In the standard configuration, the homebase of Quivicon transmits with the HomeMatic radio protocol of the American Smarthome manufacturer eQ-3. The radio connection runs encrypted and is relatively secure, provided the user creates his own key. If he uses the standard key, it is relatively easy to crack, as a lecture at the 30th Chaos Communication Congress showed.
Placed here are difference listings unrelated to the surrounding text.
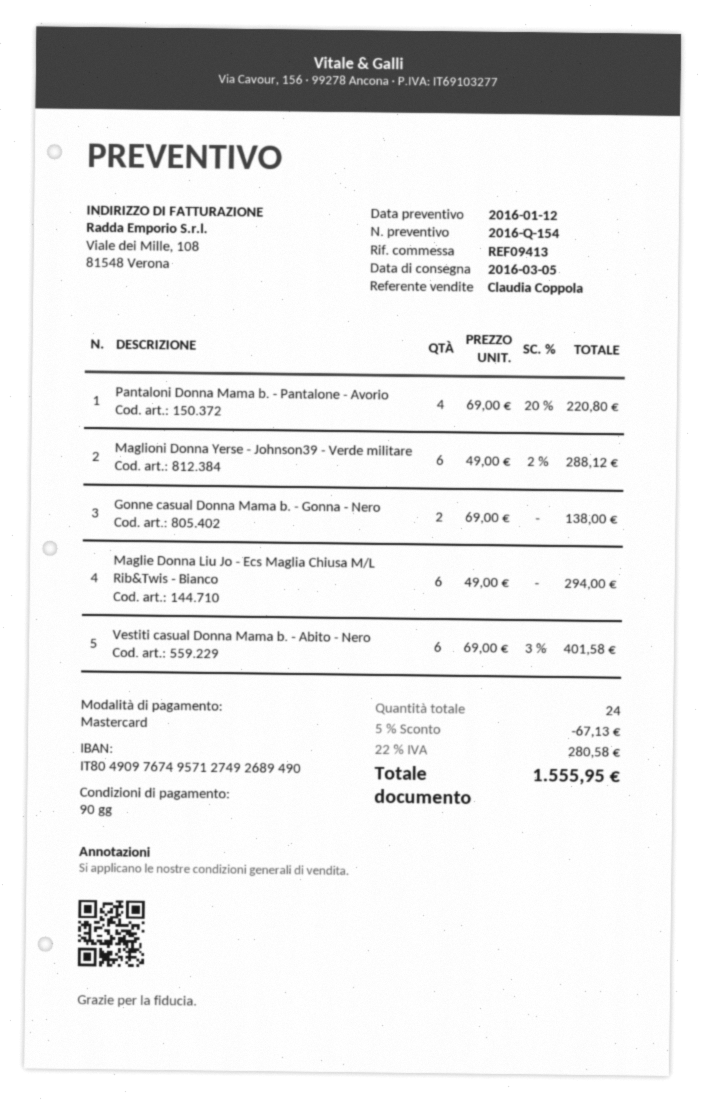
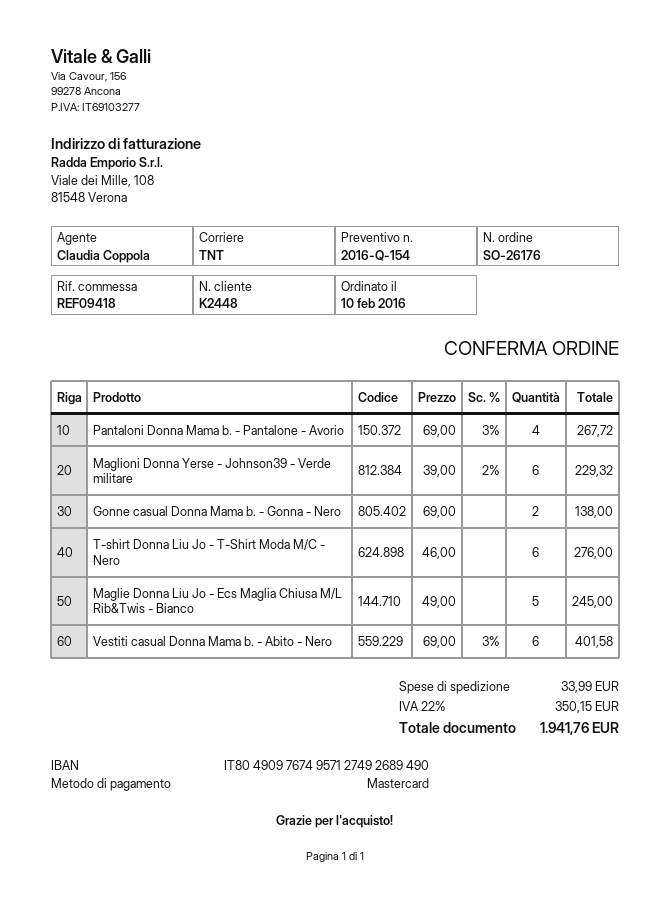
reference: REF09413 -> REF09418
Pantaloni Donna Mama b. - Pantalone - Avorio: 4 x 69.00 - 20% = 220.80 -> 4 x 69.00 - 3% = 267.72
Maglioni Donna Yerse - Johnson39 - Verde militare: 6 x 49.00 - 2% = 288.12 -> 6 x 39.00 - 2% = 229.32
Maglie Donna Liu Jo - Ecs Maglia Chiusa M/L Rib&Twis - Bianco: 6 x 49.00 = 294.00 -> 5 x 49.00 = 245.00
T-shirt Donna Liu Jo - T-Shirt Moda M/C - Nero: none -> 6 x 46.00 = 276.00
discount: 5% = 67.13 -> none
shipping: none -> 33.99
tax: 22% = 280.58 -> 22% = 350.15
total: 1555.95 -> 1941.76

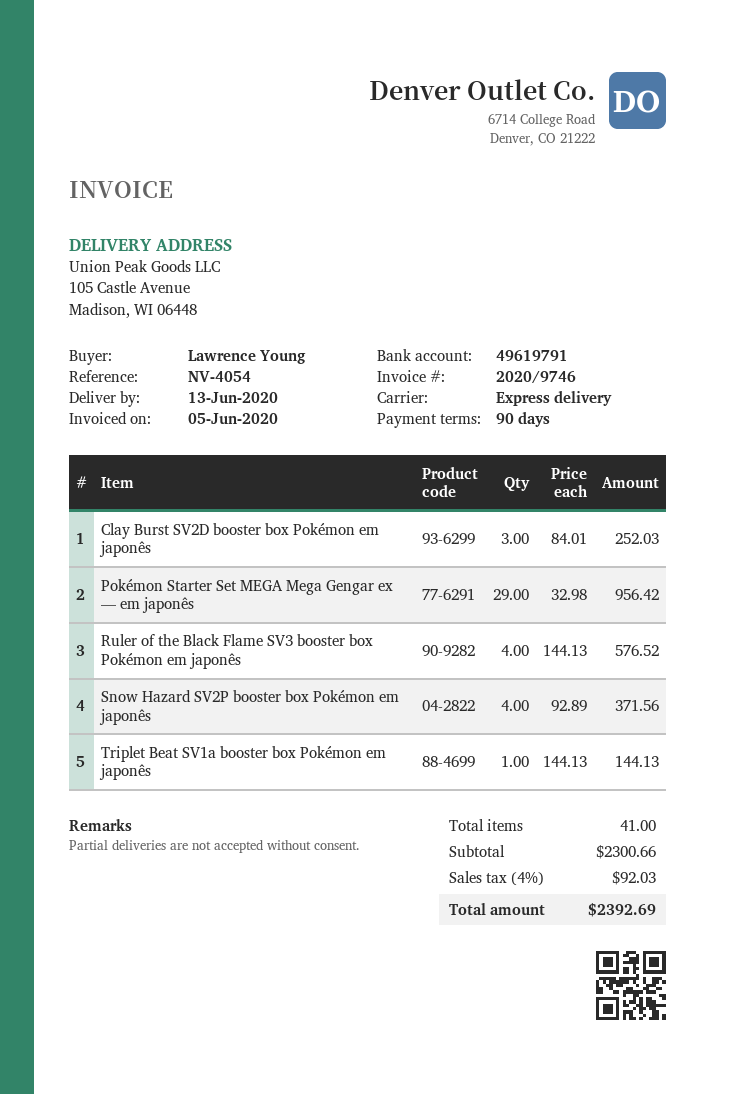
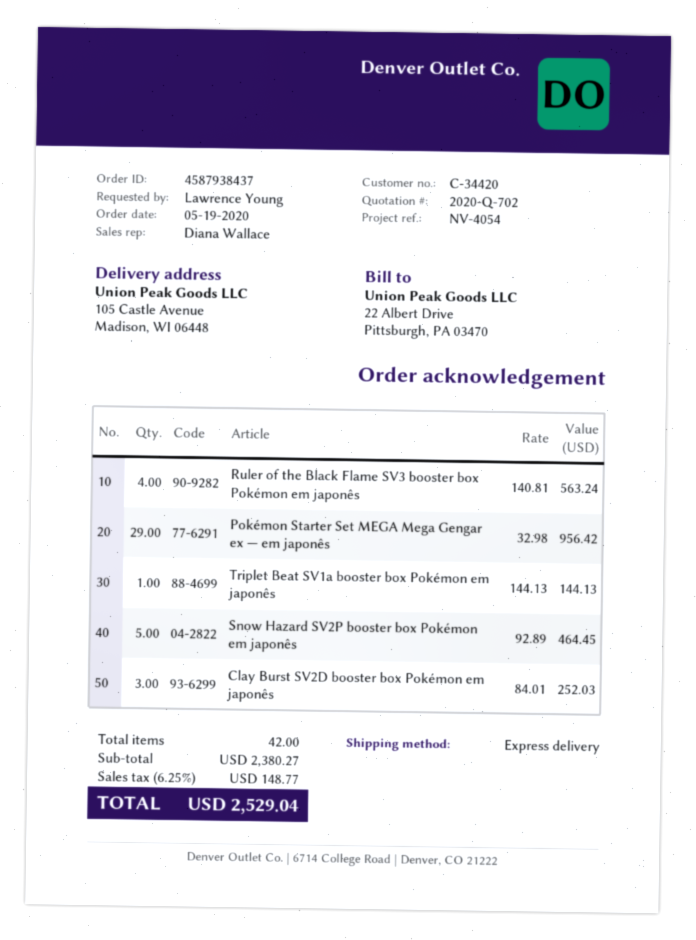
Ruler of the Black Flame SV3 booster box Pokémon em japonês: 4 x 144.13 = 576.52 -> 4 x 140.81 = 563.24
Snow Hazard SV2P booster box Pokémon em japonês: 4 x 92.89 = 371.56 -> 5 x 92.89 = 464.45
total quantity: 41 -> 42
subtotal: 2300.66 -> 2380.27
tax: 4% = 92.03 -> 6.25% = 148.77
total: 2392.69 -> 2529.04

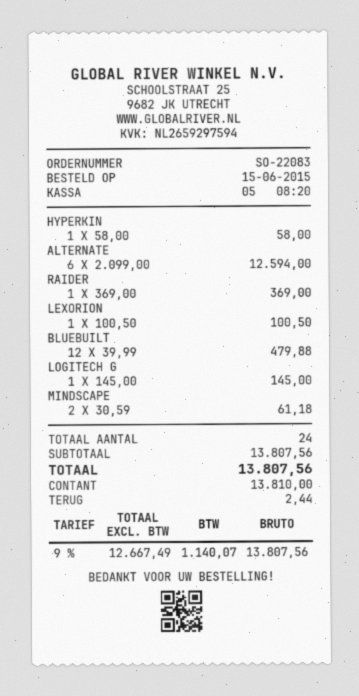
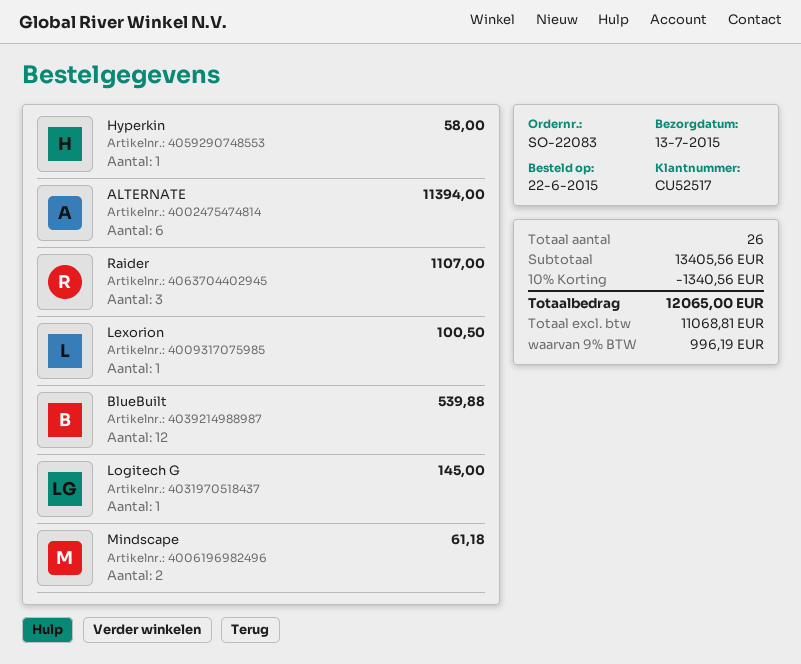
order date: 2015-06-15 -> 2015-06-22
ALTERNATE: 6 for 12594.00 -> 6 for 11394.00
RAIDER: 1 for 369.00 -> 3 for 1107.00
BLUEBUILT: 12 for 479.88 -> 12 for 539.88
total quantity: 24 -> 26
subtotal: 13807.56 -> 13405.56
discount: none -> 10% = 1340.56
net: 12667.49 -> 11068.81
tax: 9% = 1140.07 -> 9% = 996.19
total: 13807.56 -> 12065.00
Therefore, the manufacturer strongly advises to assign a separate key. A bigger risk may be somewhere else: you can upgrade the Homebase with a radio plug so that it can control the Zigbee radio protocol. Zigbee is common in the Smarthome world, but is regarded as comparatively uncertain in experts. A key criterion is the management of the keys (master keys) for encrypted communication.
Systems for building automation have existed since the 1990s. In 2002, the KNX Association established a specification for a bus system through which a control unit communicates with different actuators.
From security point of view there is always criticism from security experts at the KNX standard: the encryption used is much too weak. Data traffic can be easily intercepted and manipulated. In a video, the security expert Alexander Dörsam from the Antago safety company shows how he takes complete control over a smart house with KNX system - if only on a luggage case.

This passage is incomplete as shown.